Black artists have filled all top ten spots on this week's American Billboard singles chart for the first time.
Nine of the 10 are rappers, while this week's No 1 is Baby Boy, a joint track from R&B singer Beyonce and reggae star Sean Paul. Other artists featured in the list include P Diddy (the rapper also known as Sean Combs), YoungBloodZ and Black Eyed Peas.
The clean sweep of black artists is an indication of the popularity of rap among teenagers, both black and white, and is a rare instance of black dominance in US society, where African Americans still struggle with negative stereotypes associating them with a crime-ridden urban underclass.
Silvio Pietrolongo, who manages Billboard's Hot 100 Singles chart, said he was not aware of black acts having swept the top ten before.
"We assume this is the first time," he said. "We went back through our lists to the mid-1990s when R&B was the hot thing. But even then there were always some pop and rock acts in the list as well."
In Britain, DJ Mike Anthony told BBC Radio Five Live: "It was just a matter of time." Attributing the rise of black music to the boom in the video music industry and other marketing outlets, he added: "There are so many new avenues out there, we had drum'n'bass, then UK garage, which affect the youth - and it's the youth that lead the way. Now it has become really popular."

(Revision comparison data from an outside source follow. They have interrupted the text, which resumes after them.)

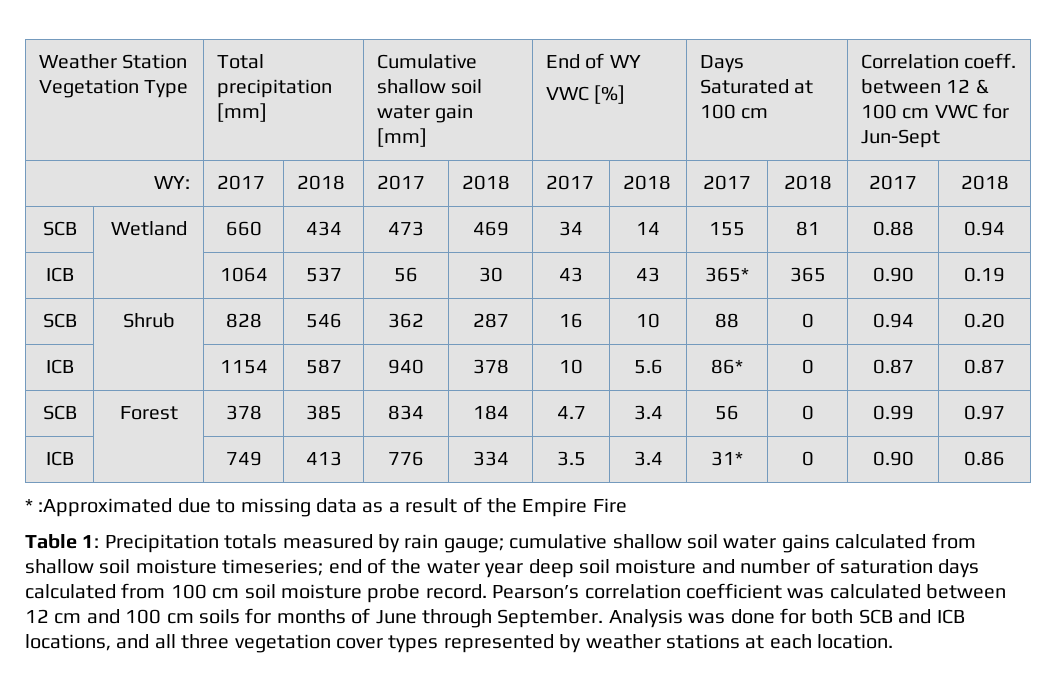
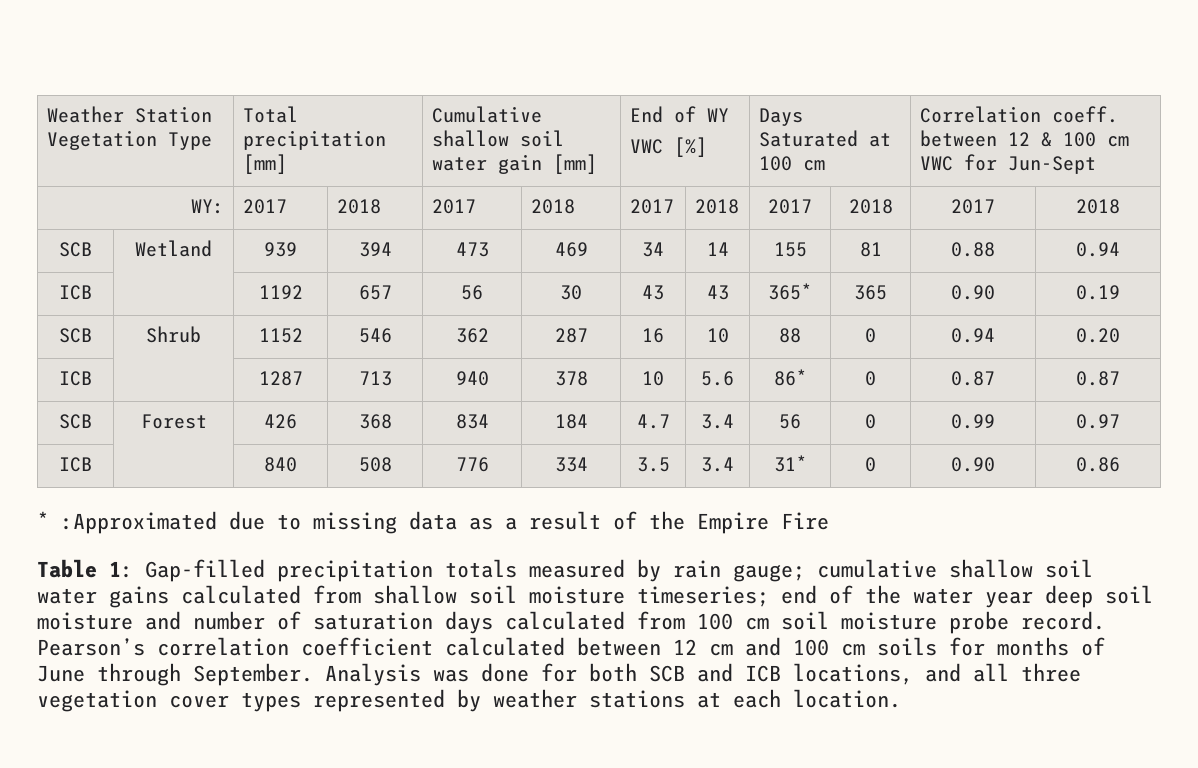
- SCB | Wetland | 660 | 434 | 473 | 469 | 34 | 14 | 155 | 81 | 0.88 | 0.94
+ SCB | Wetland | 939 | 394 | 473 | 469 | 34 | 14 | 155 | 81 | 0.88 | 0.94
- ICB | | 1064 | 537 | 56 | 30 | 43 | 43 | 365* | 365 | 0.90 | 0.19
+ ICB | | 1192 | 657 | 56 | 30 | 43 | 43 | 365* | 365 | 0.90 | 0.19
- SCB | Shrub | 828 | 546 | 362 | 287 | 16 | 10 | 88 | 0 | 0.94 | 0.20
+ SCB | Shrub | 1152 | 546 | 362 | 287 | 16 | 10 | 88 | 0 | 0.94 | 0.20
- ICB | | 1154 | 587 | 940 | 378 | 10 | 5.6 | 86* | 0 | 0.87 | 0.87
+ ICB | | 1287 | 713 | 940 | 378 | 10 | 5.6 | 86* | 0 | 0.87 | 0.87
- SCB | Forest | 378 | 385 | 834 | 184 | 4.7 | 3.4 | 56 | 0 | 0.99 | 0.97
+ SCB | Forest | 426 | 368 | 834 | 184 | 4.7 | 3.4 | 56 | 0 | 0.99 | 0.97
- ICB | | 749 | 413 | 776 | 334 | 3.5 | 3.4 | 31* | 0 | 0.90 | 0.86
+ ICB | | 840 | 508 | 776 | 334 | 3.5 | 3.4 | 31* | 0 | 0.90 | 0.86
- Table 1: Precipitation totals measured by rain gauge; cumulative shallow soil water gains calculated from shallow soil moisture timeseries; end of the water year deep soil moisture and number of saturation days calculated from 100 cm soil moisture probe record.
+ Table 1: Gap-filled precipitation totals measured by rain gauge; cumulative shallow soil water gains calculated from shallow soil moisture timeseries; end of the water year deep soil moisture and number of saturation days calculated from 100 cm soil moisture probe record.
- Pearson’s correlation coefficient was calculated between 12 cm and 100 cm soils for months of June through September.
+ Pearson’s correlation coefficient calculated between 12 cm and 100 cm soils for months of June through September.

Singles charts do not hold the sway they once did, since the switch to digital technology has marginalised them and refocused industry attention on CD album sales, and music experts said part of the reason for the dominance of rap in the Hot 100 chart was that it was one musical form where singles are still showing some signs of commercial life.
There is no doubt, however, that rap is the dominant musical language of teenage culture in the United States. The much publicised East Coast-West Coast rap "battles" of the 1990s, with their attendant trail of violence and death, did much to publicise the form, even if so-called gangsta rappers made up only a fraction of overall sales.
The bad-boy image was largely responsible for broadening rap's appeal from the urban ghettoes where it originated to the bedrooms of white suburban teenagers. That appeal accounted for the rise of the white rapper Eminem, who in turn helped publicise the black artists who had inspired him.